* Task to complete
Below are the records. How many of their lines contain "stats"? Give only the number.
START Data extract
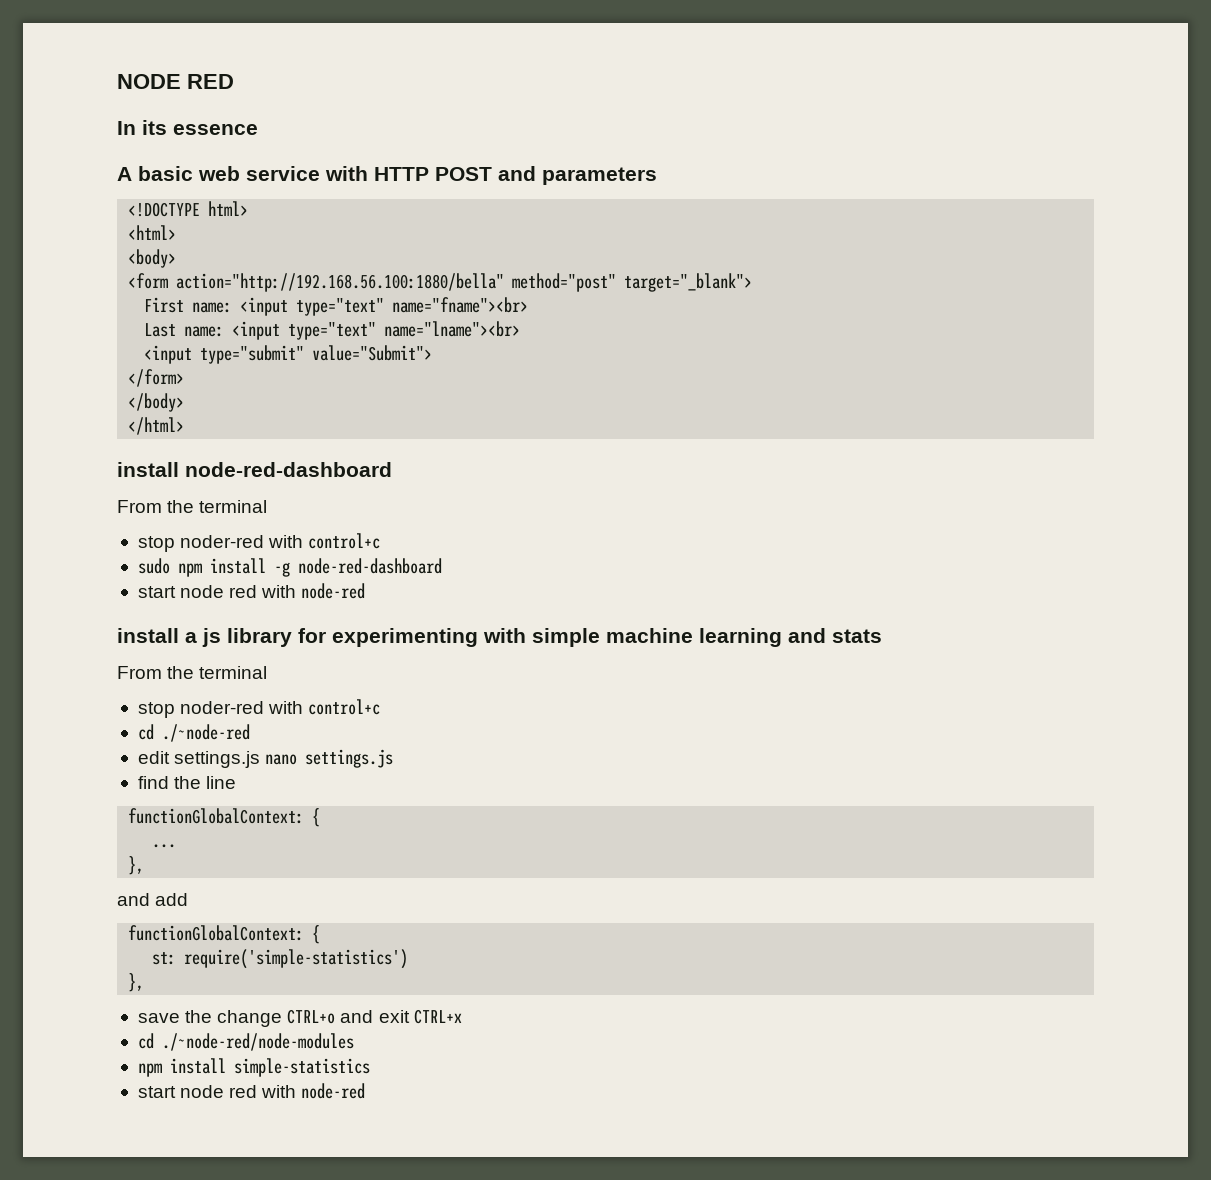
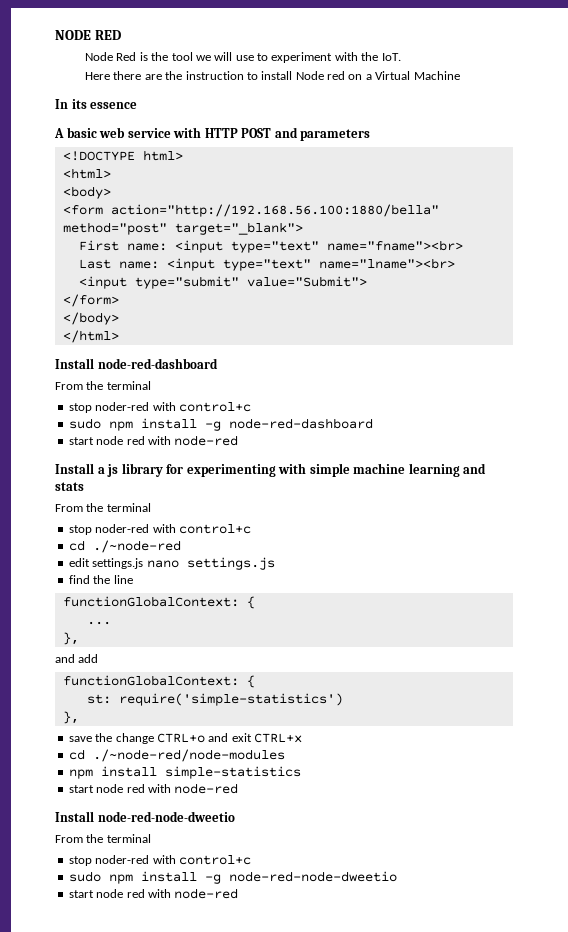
+ Node Red is the tool we will use to experiment with the IoT.
+ Here there are the instruction to install Node red on a Virtual Machine
- install node-red-dashboard
+ Install node-red-dashboard
- install a js library for experimenting with simple machine learning and stats
+ Install a js library for experimenting with simple machine learning and stats
+ Install node-red-node-dweetio
+ From the terminal
+ stop noder-red with control+c
+ sudo npm install -g node-red-node-dweetio
+ start node red with node-red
END Data extract
* Answer for the task
2